------ Dataset records

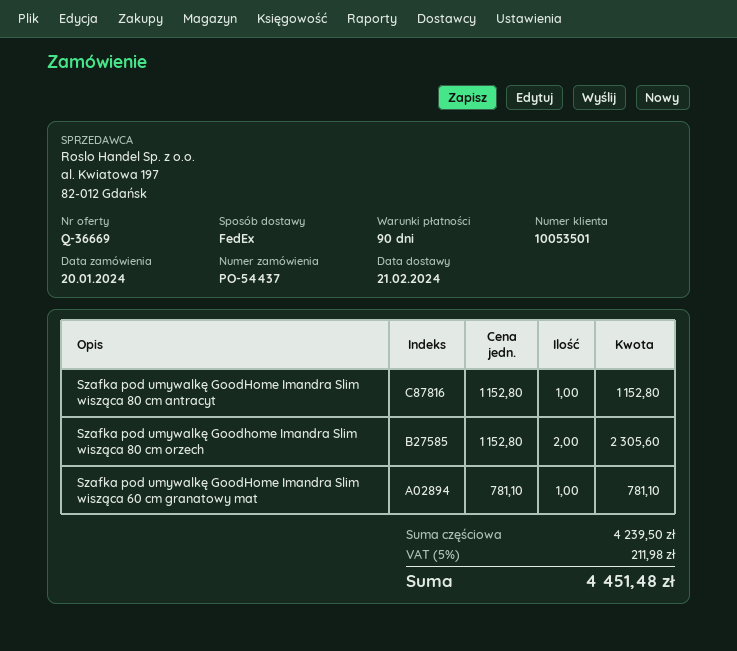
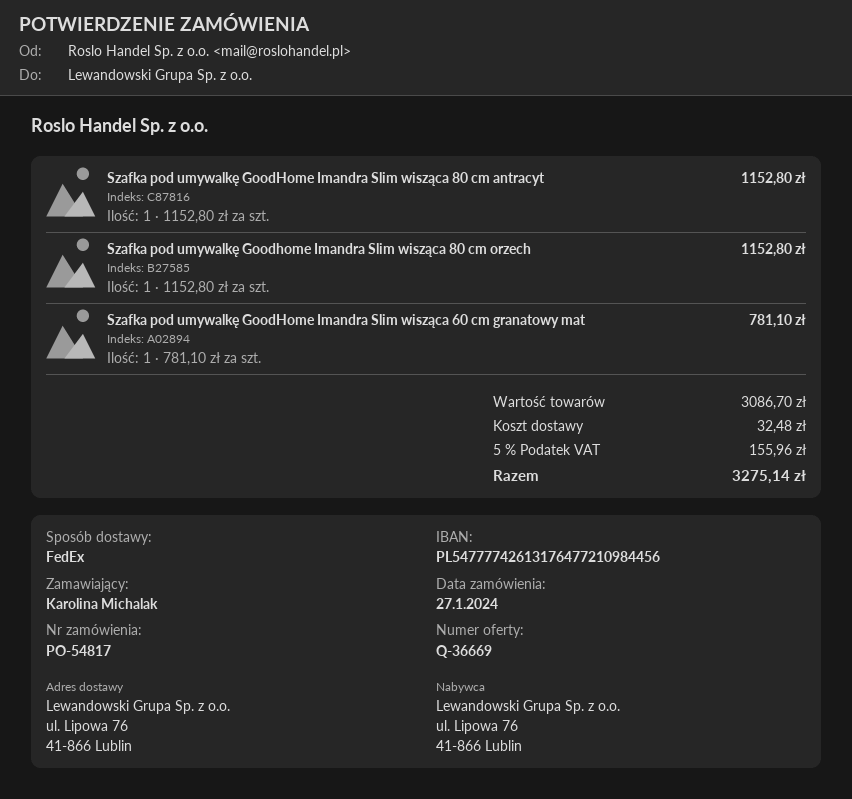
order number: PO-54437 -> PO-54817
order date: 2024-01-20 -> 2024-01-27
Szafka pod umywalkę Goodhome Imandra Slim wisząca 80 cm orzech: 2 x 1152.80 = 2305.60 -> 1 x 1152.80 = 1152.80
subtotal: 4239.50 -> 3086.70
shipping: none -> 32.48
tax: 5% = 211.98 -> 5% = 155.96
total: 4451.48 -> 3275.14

------------

▶ _Action item_
Make an exact printout of the listing above, omitting the images.

▶ _Expected output_
order number: PO-54437 -> PO-54817
order date: 2024-01-20 -> 2024-01-27
Szafka pod umywalkę Goodhome Imandra Slim wisząca 80 cm orzech: 2 x 1152.80 = 2305.60 -> 1 x 1152.80 = 1152.80
subtotal: 4239.50 -> 3086.70
shipping: none -> 32.48
tax: 5% = 211.98 -> 5% = 155.96
total: 4451.48 -> 3275.14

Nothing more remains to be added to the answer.